007 – Quantum of Solace

Direção: Marc Forster
Elenco: Daniel Craig, Judi Dench, Mathieu Almaric, Olga Kurylenko, Jeffrey Wright, Giancarlo Gianinni
EUA, 2008, Ação, 107 minutos, 14 anos.
Sinopse: James Bond (Daniel Craig) e M (Judi Dench) realizam o interrogatório do sr. White (Jesper Christensen), responsável pelos eventos do filme anterior da série. Porém uma traição faz com que White seja morto. Para investigar o caso Bond parte rumo ao Haiti, onde conhece Camille (Olga Kurylenko), uma bela e perigosa mulher que possui ligações com Dominic Greene (Mathieu Amalric). Greene tem planos para a Bolívia, incluindo a deposição do atual governo, o que faz com que Bond entre em seu caminho.

“James Bond continua com o mesmo formato que fez Cassino Royale virar sucesso, mas não soube se reinventar. O roteiro atrapalha e não consegue com que o filme flua como deveria, baixando a qualidade da série.”
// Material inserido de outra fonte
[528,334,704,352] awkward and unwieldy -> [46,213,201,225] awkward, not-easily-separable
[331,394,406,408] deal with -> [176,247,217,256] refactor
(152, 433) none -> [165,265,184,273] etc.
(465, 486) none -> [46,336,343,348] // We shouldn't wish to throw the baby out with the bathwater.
É estranho constatar que, mesmo com tantos pontos mais fortes que o volume anterior, o novo filme de James Bond é muito inferior a Cassino Royale. Todavia, é fácil diagnosticar o erro de Quantum of Solace. Em primeira mão, o acusado seria o diretor Marc Forster, que até então só tinha produzido dramas que não tinham nenhuma conexão com o gênero de ação. O que faz com que essa seqüência seja até mesmo frustrante, é o roteiro pouco atraente, onde os fatos trabalhados não permitem que o filme decole. Quantum of Solace, portanto, resulta em uma aventura mais longa do que realmente é, carente de um fator essencial nas aventuras de James Bond – tensão. As facetas psicológicas que os personagens recebiam também desapareceram.
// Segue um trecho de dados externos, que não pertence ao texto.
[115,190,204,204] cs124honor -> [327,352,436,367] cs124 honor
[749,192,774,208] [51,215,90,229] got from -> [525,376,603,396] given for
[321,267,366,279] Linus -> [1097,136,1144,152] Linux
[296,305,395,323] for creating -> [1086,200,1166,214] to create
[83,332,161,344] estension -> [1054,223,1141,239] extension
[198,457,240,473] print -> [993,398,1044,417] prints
Se antes eu ainda tinha muita implicância com Daniel Craig – que, apesar de ser ideal para filmes de ação, não tem nada de 007 – agora eu já me acostumei com a sua presença. Novamente ele cumpre bem o seu papel e deve prosseguir durante um bom tempo como a estrela da série para a nova geração. O mesmo pode-se dizer de Judi Dench, ótima, cada vez mais com uma essência cômica. Com a saída de Eva Green (que, ao meu ver, era uma figura bela mas inexpressiva em Cassino Royale), entrou uma desconhecida chamada Olga Kurylenko, com beleza exótica e impecável para seu papel. O vilão da vez é Mathieu Almaric (o protagonista de O Escafandro e a Borboleta), com a perfeita expressão fria necessária, um ponto a ser muito ressaltado no longa.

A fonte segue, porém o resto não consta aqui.